"""

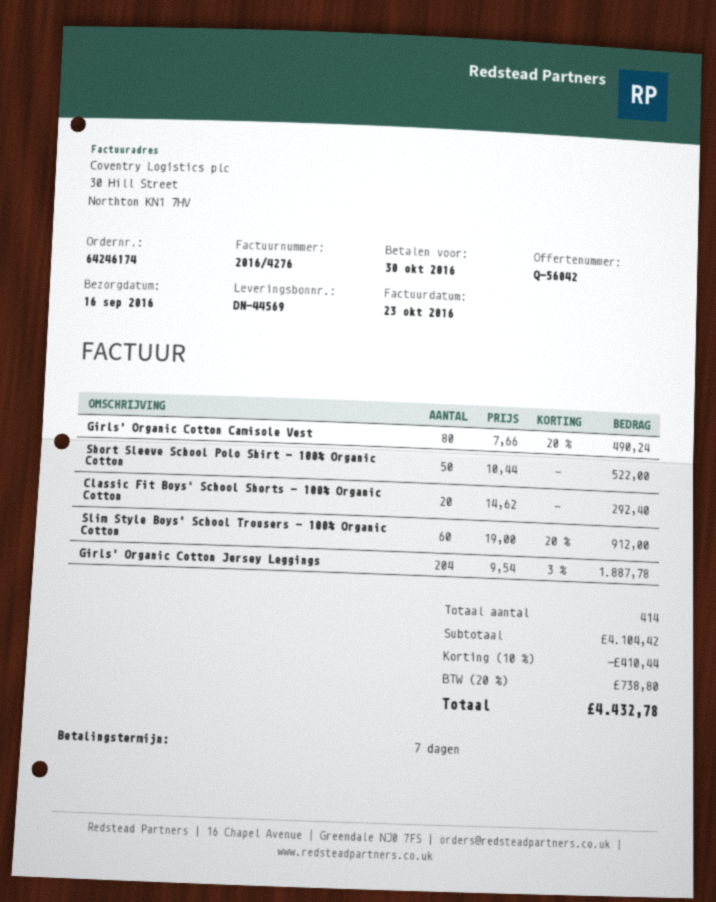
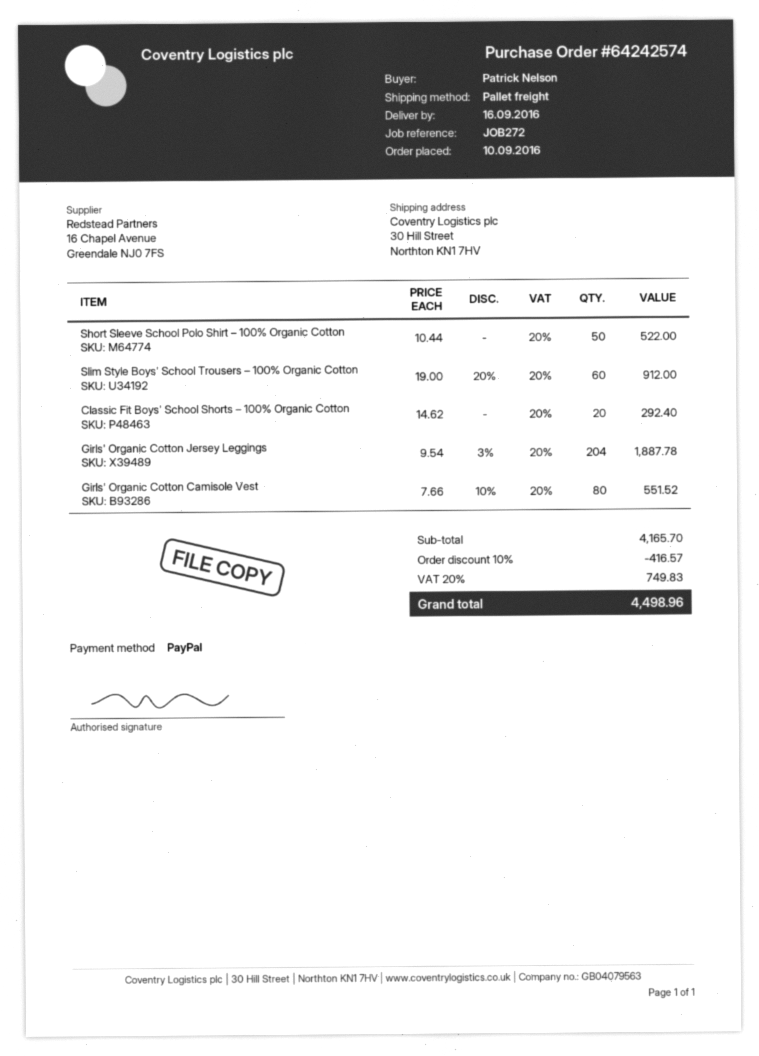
order number: 64246174 -> 64242574
Girls' Organic Cotton Camisole Vest: 80 x 7.66 - 20% = 490.24 -> 80 x 7.66 - 10% = 551.52
subtotal: 4104.42 -> 4165.70
discount: 10% = 410.44 -> 10% = 416.57
tax: 20% = 738.80 -> 20% = 749.83
total: 4432.78 -> 4498.96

"""

● Exercise description: Output the lines from the one with "discount: 10% = 410.44 -> 10% = 416.57" to the final line of the entries above, exactly as they stand, please, and nothing else.

● Answer for this exercise:
discount: 10% = 410.44 -> 10% = 416.57
tax: 20% = 738.80 -> 20% = 749.83
total: 4432.78 -> 4498.96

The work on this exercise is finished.